Single-Voice Narration
For simple text-to-speech conversion, you can use the narrate tool:
# Convert text directly to speech
narrate(
text="Your text to convert to speech",
output_path="/path/to/output.wav"
)
# Convert text from a file
narrate(
text_file_path="/path/to/text_file.txt",
output_path="/path/to/output.wav"
)
The narrate tool will use your configured voice preference or the default voice (af_heart) to generate the audio file.
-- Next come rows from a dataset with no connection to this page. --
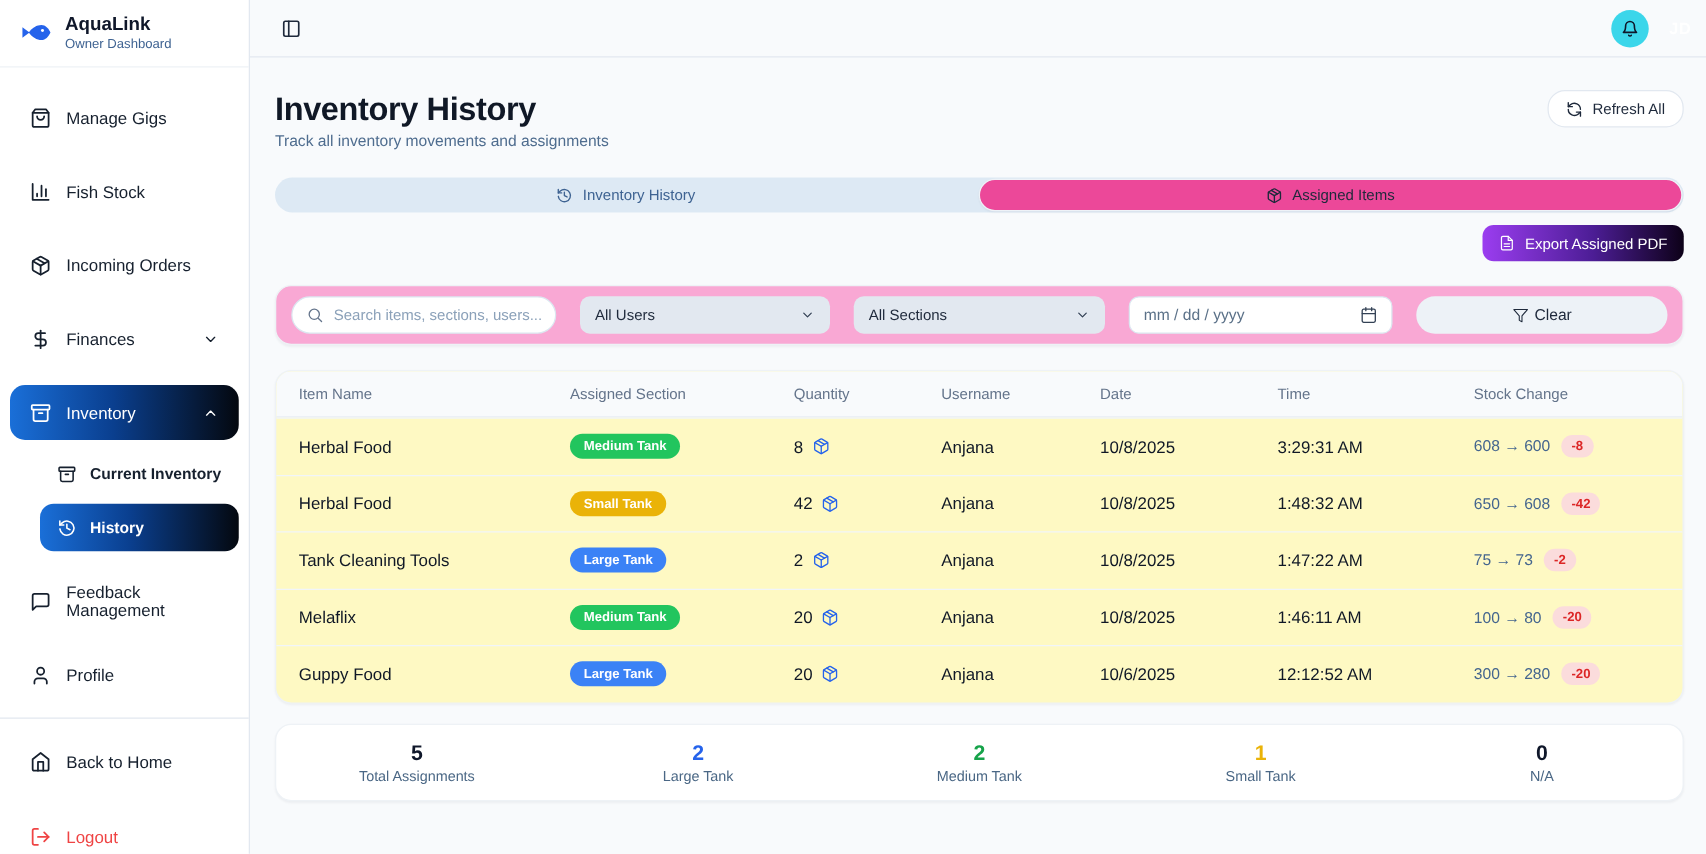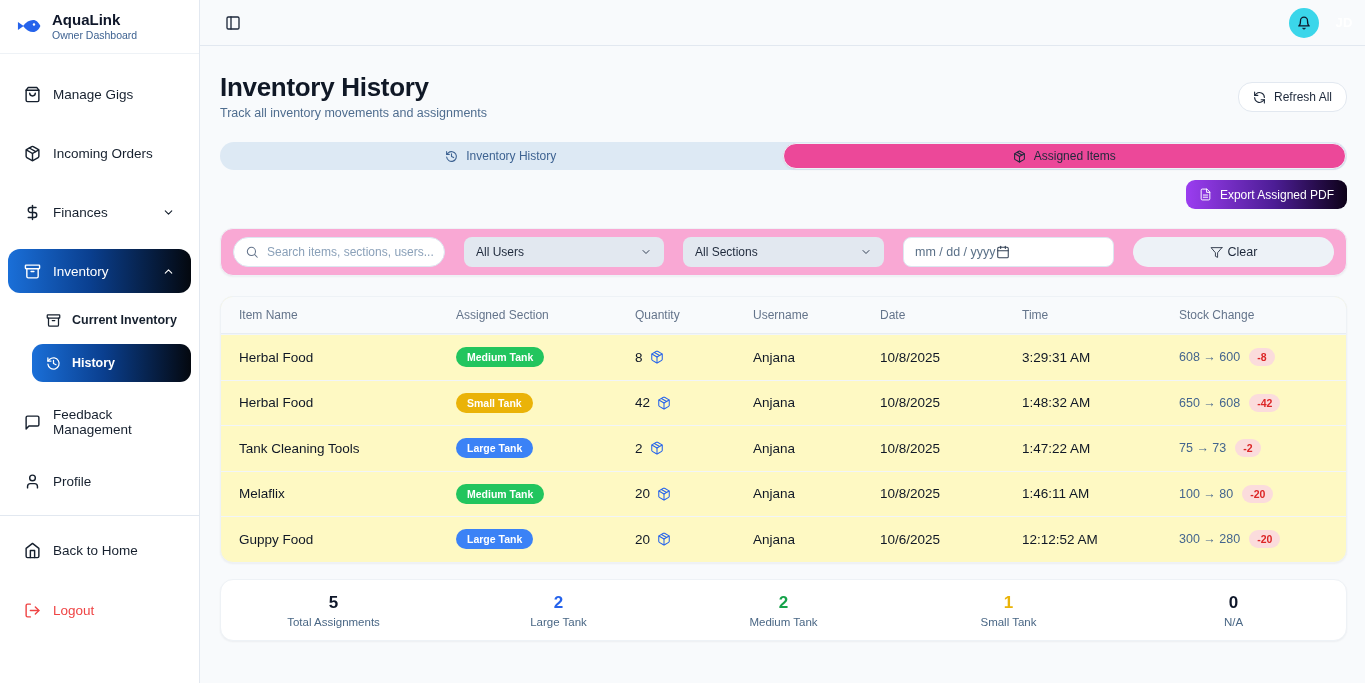"Refresh All" .refresh-btn { margin-top: 10px -> 0 }
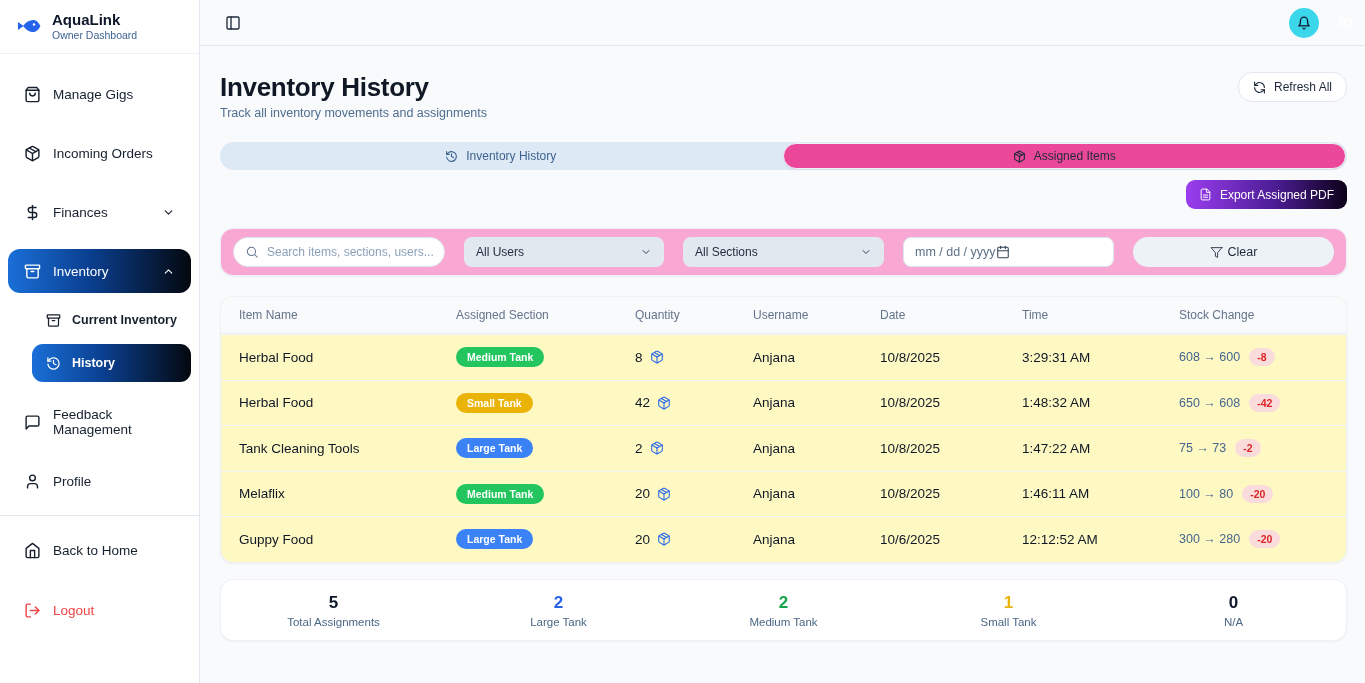"Fish Stock" div.nav-item { html: none -> <div> <svg> <use></use> </svg> <span>Fish Stock</span> </div> }
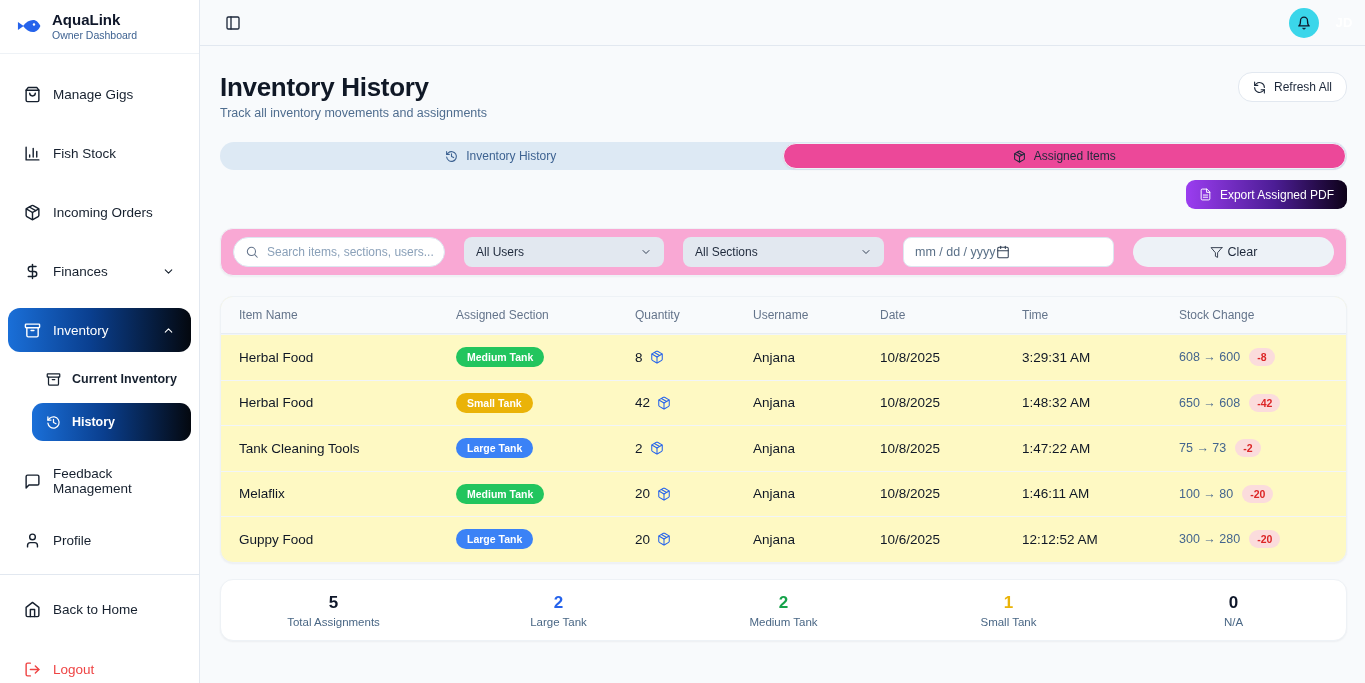"mm / dd / yyyy" .date-box { justify-content: none -> space-between }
You can change the default voice through the UI or by setting the SPEECH_MCP_TTS_VOICE environment variable.
Audio Transcription
The MCP can transcribe speech from various audio and video formats using faster-whisper:
# Basic transcription
transcribe("/path/to/audio.mp3")
# Transcription with timestamps
transcribe(
file_path="/path/to/video.mp4",
include_timestamps=True
)
# Transcription with speaker detection
transcribe(
file_path="/path/to/meeting.wav",
detect_speakers=True
)
Supported Formats:
- Audio: mp3, wav, m4a, flac, aac, ogg
- Video: mp4, mov, avi, mkv, webm (audio is automatically extracted)
Output Files:
The transcription tool generates two files:
{input_name}.transcript.txt: Contains the transcription text{input_name}.metadata.json: Contains metadata about the transcription
Features:
- Automatic language detection
- Optional word-level timestamps
- Optional speaker detection
- Efficient audio extraction from video files
- Progress tracking for long files
- Detailed metadata including:
- Duration
- Language detection confidence
- Processing time
- Speaker changes (when enabled)
Usage
To use this MCP with Goose, simply ask Goose to talk to you or start a voice conversation:
-
Start a conversation by saying something like:
"Let's talk using voice" "Can we have a voice conversation?" "I'd like to speak instead of typing" -
Goose will automatically launch the speech interface and start listening for your voice input.
-
When Goose responds, it will speak the response aloud and then automatically listen for your next input.
-
The conversation continues naturally with alternating speaking and listening, just like talking to a person.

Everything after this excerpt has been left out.